Old Bridge Township Raceway Park officially opened for 2004 on February 28 and two days later we rented our home away from home for a little flog. With 3.73 gears and the stock rev limiter in place (6,250 rpm), we were concerned that 26-inch-tall slicks might have us on the chip by the 1,000-foot mark. The decision was made to pirate our 28x10.5s off Frightning--my Lightning-powered '86 notch. It was in the mid-60s temperature-wise, which helped put some heat in the racing surface.
Now, the last time the Ice Box traversed the E-town 1320, it went mid 12s at 115 on Nitto 555 radials (non drag). As bizarre as it seems, the car had never been down the quarter-mile on slicks. We'd change all that on this day. But first, test pilot Evan Smith wanted to make a hit on radials. The e.t. was a silly 12.52 at 123.44; silly because it spun so much on the 1-2 shift and the 2-3 change. Enough of that. On went the good Mickey Ts.
I dropped the tire pressure out back to 15 psi. The stock-sized front Nittos on Steeda wheels and front sway bar remained in place. When D'Amore tuned the 4.6, he was concerned about the effect the 540 ponies would have on the stock connecting rods. In fact, he refused to raise the rev limiter, even though horsepower was still climbing when we hit it. That meant Evan would be shifting at around 6,000 rpm, rather than the 6,600 or so that would be optimal for drag racing. That's all right. A wise man once said it is better to drive your car home from Englishtown than ride shotgun in a tow truck.
With the slicks, Smith launched at 4,800 rpm on the first pass and clicked off a Mercurial 11.256 at 123.31. We were stoked.

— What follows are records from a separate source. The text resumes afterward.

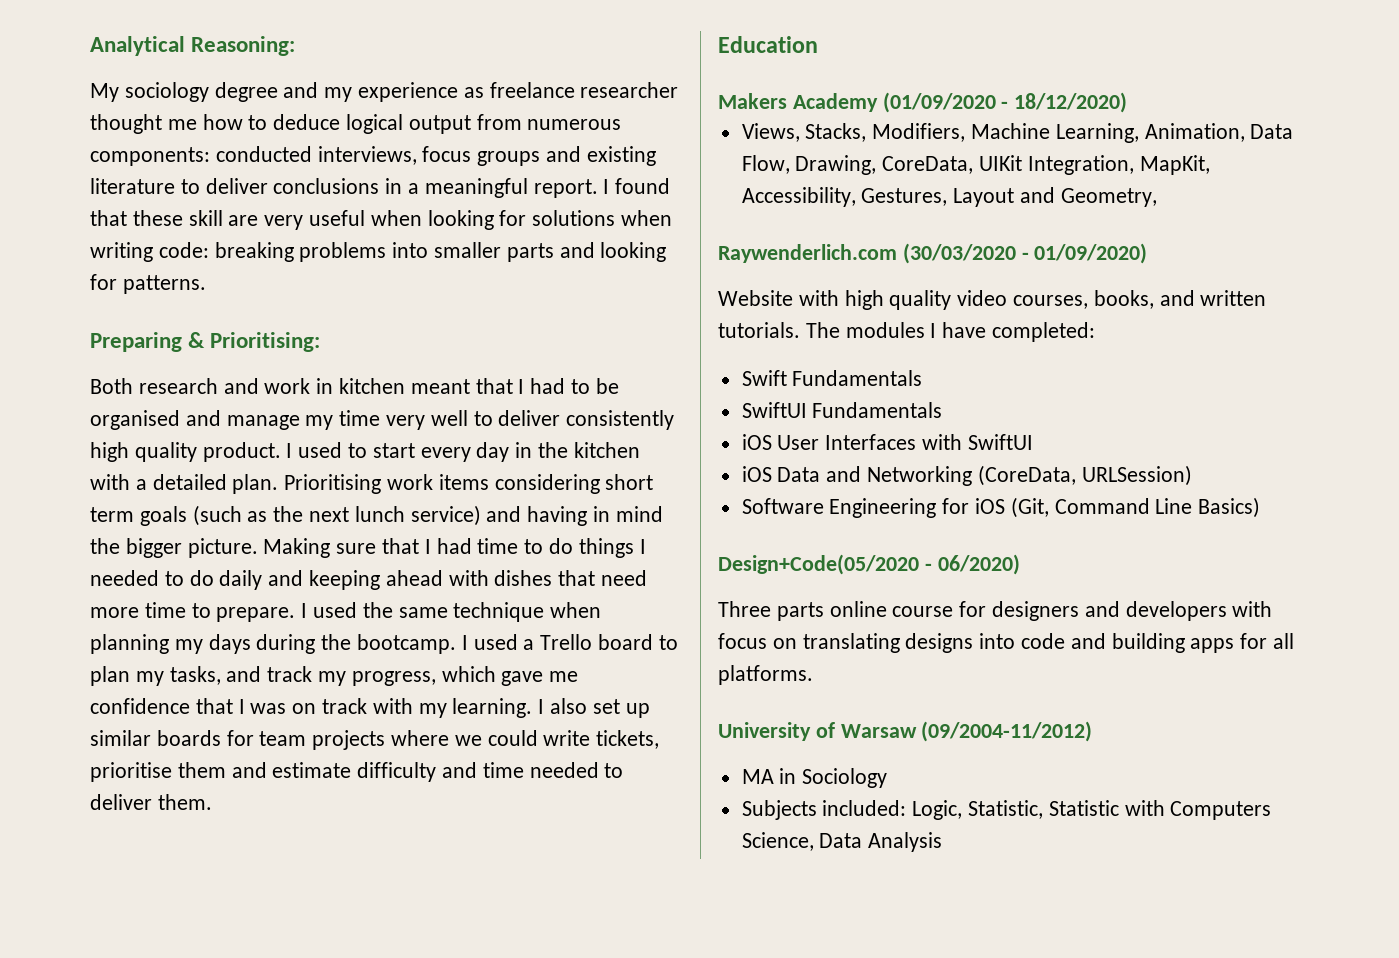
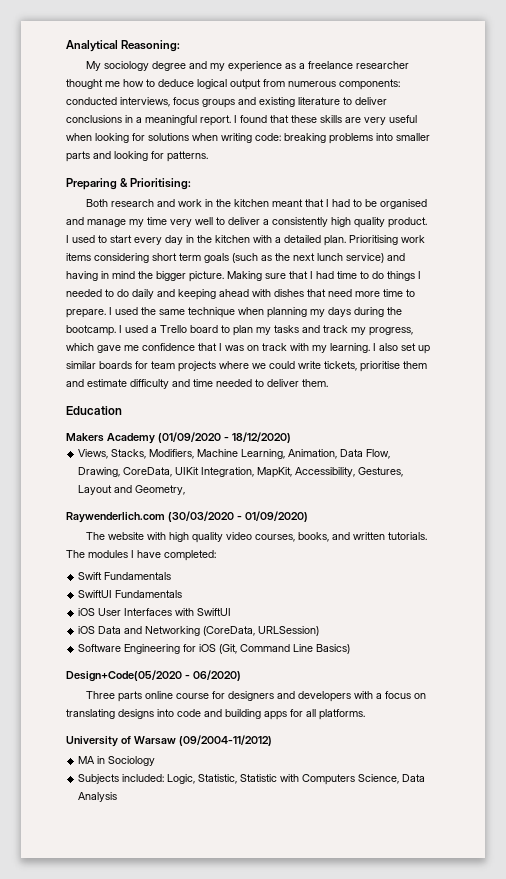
(484, 92) none -> [299,63,306,69] a
[188,210,223,226] skill -> [320,115,342,123] skills
(334, 386) none -> [216,199,232,207] the
(561, 418) none -> [263,219,269,225] a
[169,666,221,685] tasks, -> [274,325,299,333] tasks
[718,290,793,306] Website -> [86,532,145,540] The website
(1273, 609) none -> [376,693,383,699] a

First, nothing broke in the rear or the tranny (stock, save for the ever-wonderful Pro 5.0 shifter), although the shift knob spun 180 degrees when he banged Second. And ever the optimists, we hoped with a little practice, we'd go even quicker.
Didn't happen. The closest we got was 11.26 at a mind-bending 126.38. There was no way we were getting in the 10s--in spite of that mph--with our road-race-inspired suspension. There was no weight transfer to speak of, which caused the tires to spin after the initial hit. In the plus column, you should have seen me hit the off-ramps on the way home. Hoo-ha!
So be it. Any fully-loaded Mustang (3,550 pounds with driver) that runs over 126 in the quarter-mile on pump gas and can then sit in bumper-to-bumper traffic on the way home and run like a stocker with the A/C cranking, is fine in my book.
Of course, we're not done yet. We have a 310 stroker short-block with forged internals on order from Coast High Performance and a Power Pipe to install from Anderson Ford Motorsport. Without fear of dumping our bottom end on the E-town asphalt, we'll really tune it on the ragged edge and drive it accordingly.